So I've got a FreeBSD 10.3 host with three jails that use nullfs to mount a common read-only base system. I've discovered that on reboot, only one or two of the three will start, and I cannot predict which ones. The remaining jail (or jails) fail to start. There are NO logs anywhere on the main system, nor in the jails' individual console log files. So to debug, I had to hack some debugging logging into the /etc/rc.d/jail script.
/etc/jail.conf:
/etc/rc.d/jail script has this line added in the jail_start() function in the _ALL case statement subsection to capture the output stored in the $_tmp file on error/failure:
So I reboot the system.

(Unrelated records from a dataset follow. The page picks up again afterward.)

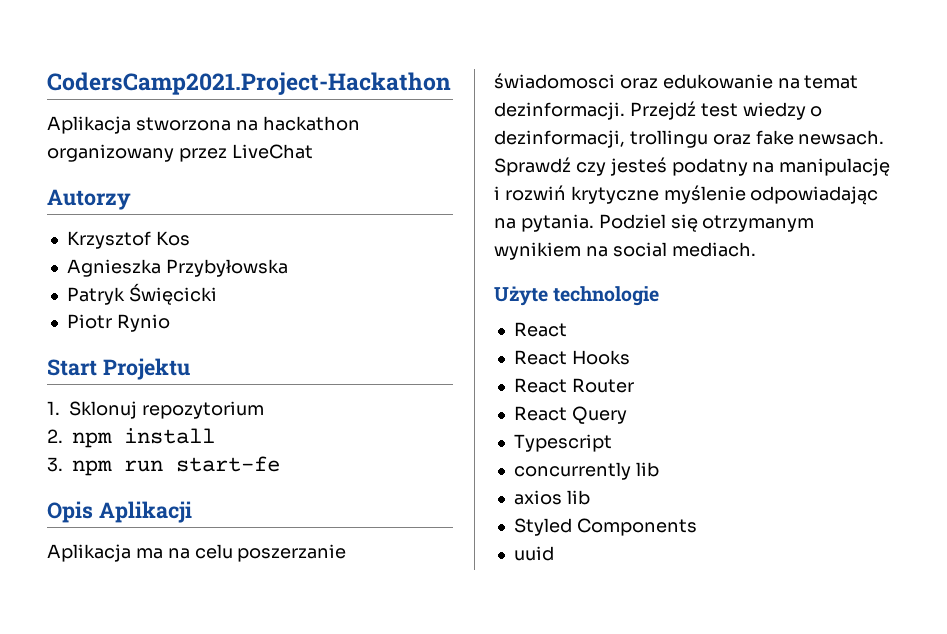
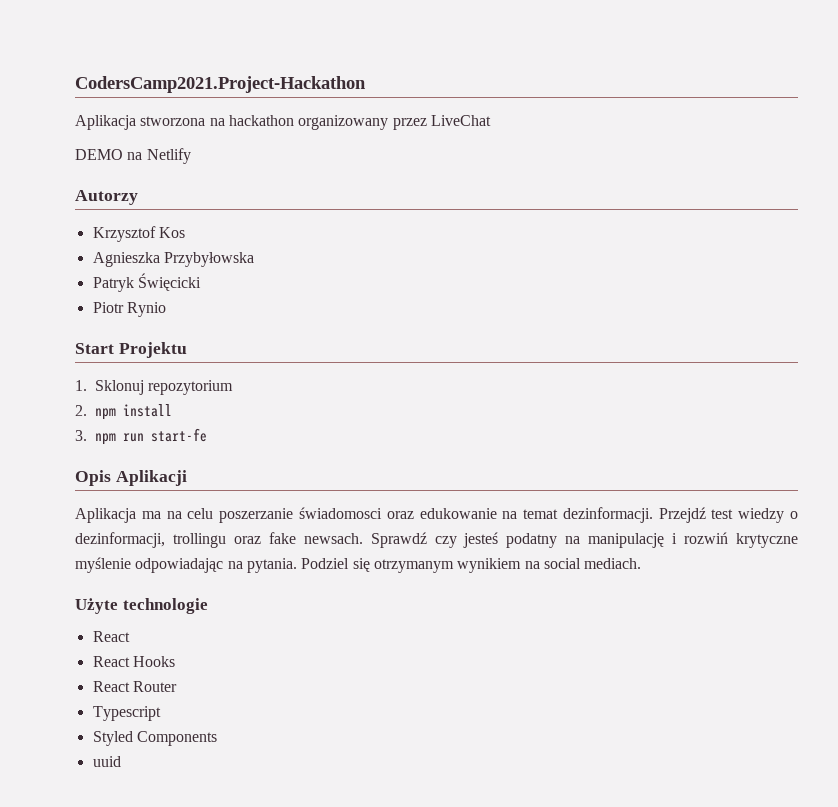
(313, 151) none -> [75,148,191,164] // DEMO na Netlify
[513,406,627,424] // React Query -> (177, 686) none
[513,462,659,480] [513,490,590,505] // concurrently lib // axios lib -> (161, 713) none

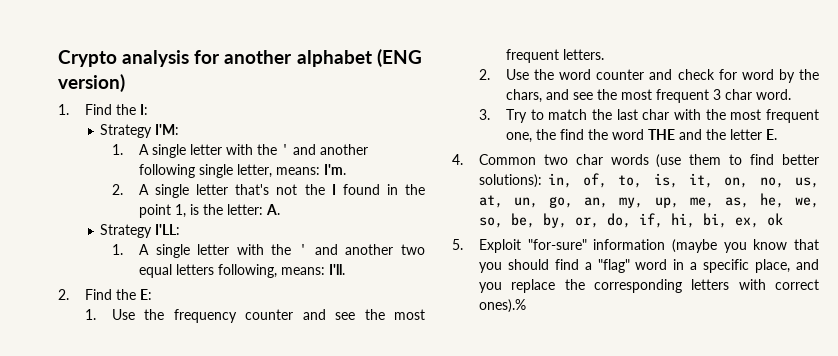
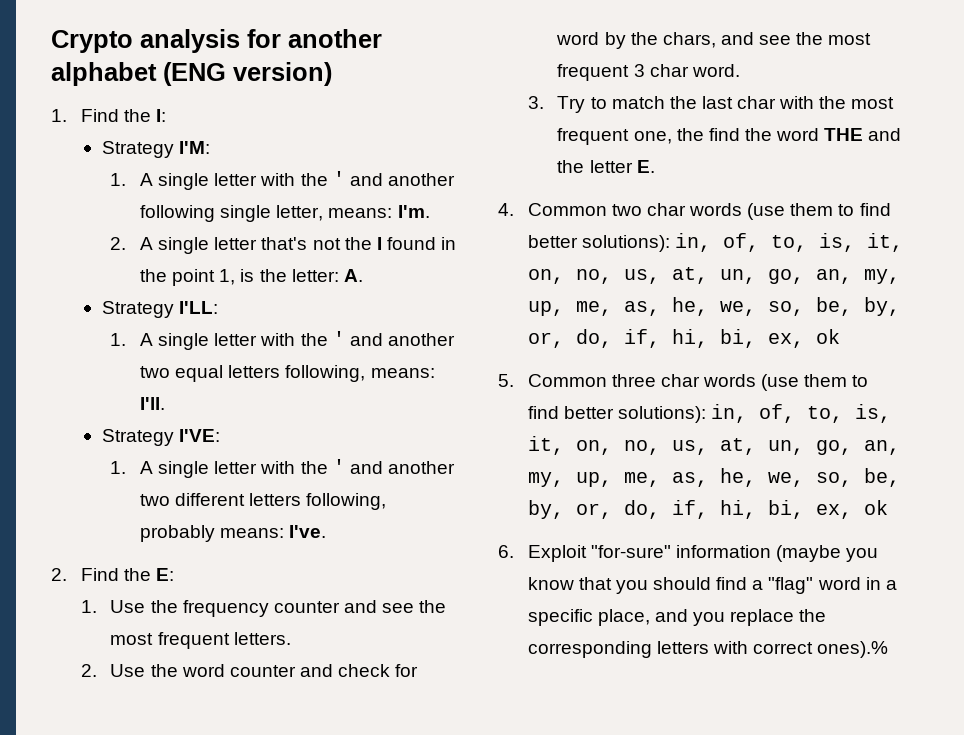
(345, 269) none -> [101,429,220,446] [110,459,456,478] [140,493,387,510] [140,525,327,542] // Strategy I'VE: // 1. A single letter with the ' and another two different letters following, probably means: I've.
(463, 244) none -> [527,374,869,391] [527,404,892,423] [527,436,900,455] [527,468,900,487] [527,500,888,519] [498,545,514,558] Common three char words (use them to find better solutions): in, of, to, is, it, on, no, us, at, un, go, an, my, up, me, as, he, we, so, be, by, or, do, if, hi, bi, ex, ok // 6.

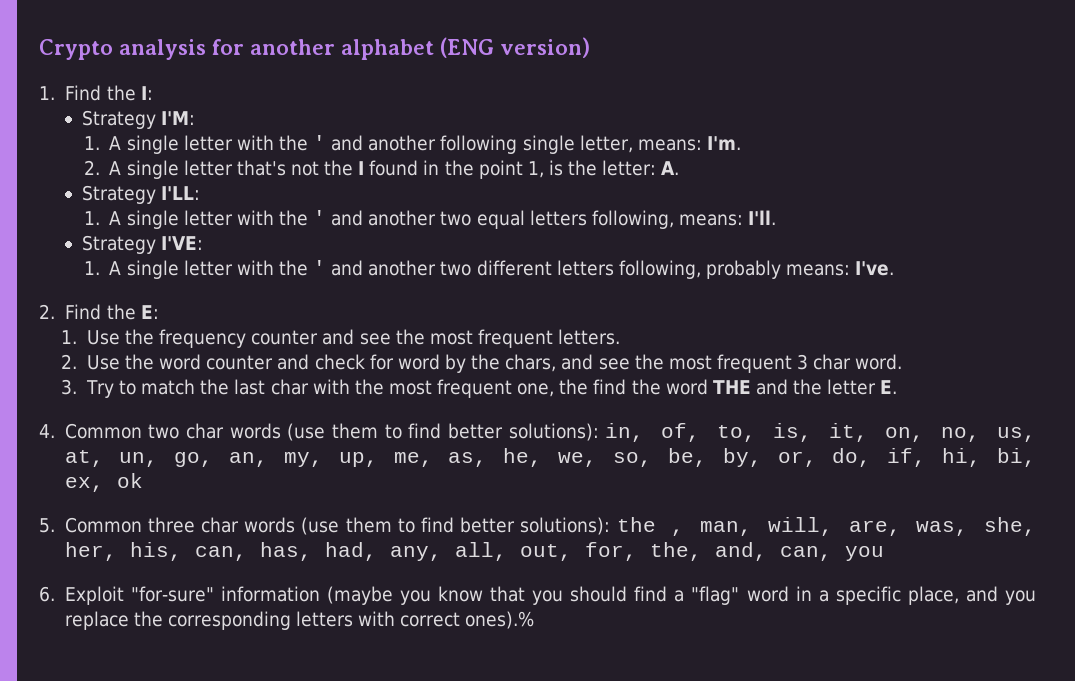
[711,404,892,423] [527,436,900,455] [527,468,900,487] [527,500,888,519] in, of, to, is, it, on, no, us, at, un, go, an, my, up, me, as, he, we, so, be, by, or, do, if, hi, bi, ex, ok -> [616,517,1036,536] [64,542,884,561] the , man, will, are, was, she, her, his, can, has, had, any, all, out, for, the, and, can, you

Only a single jail starts, the first one this time (the first nearly always starts--it's usually the second that fails, but sometimes it's the third, or both second and third). I examine the output of /tmp/DEBUG and see:
Workaround discovered: My next step was to add to jail2 a "depend = jail1;" line and to jail3 a "depend = jail2;" line. That fixes the problem.
So the question is:
Why is jail failing with
My conclusion:
This looks like a parallel race with mounting a common nullfs(5) read-only filesystem.
BUG #1: Race condition on nullfs(5) mount of commonly shared read-only filesystems by jails
BUG #2: NO logging of the failure anywhere! (I had to invent my own.)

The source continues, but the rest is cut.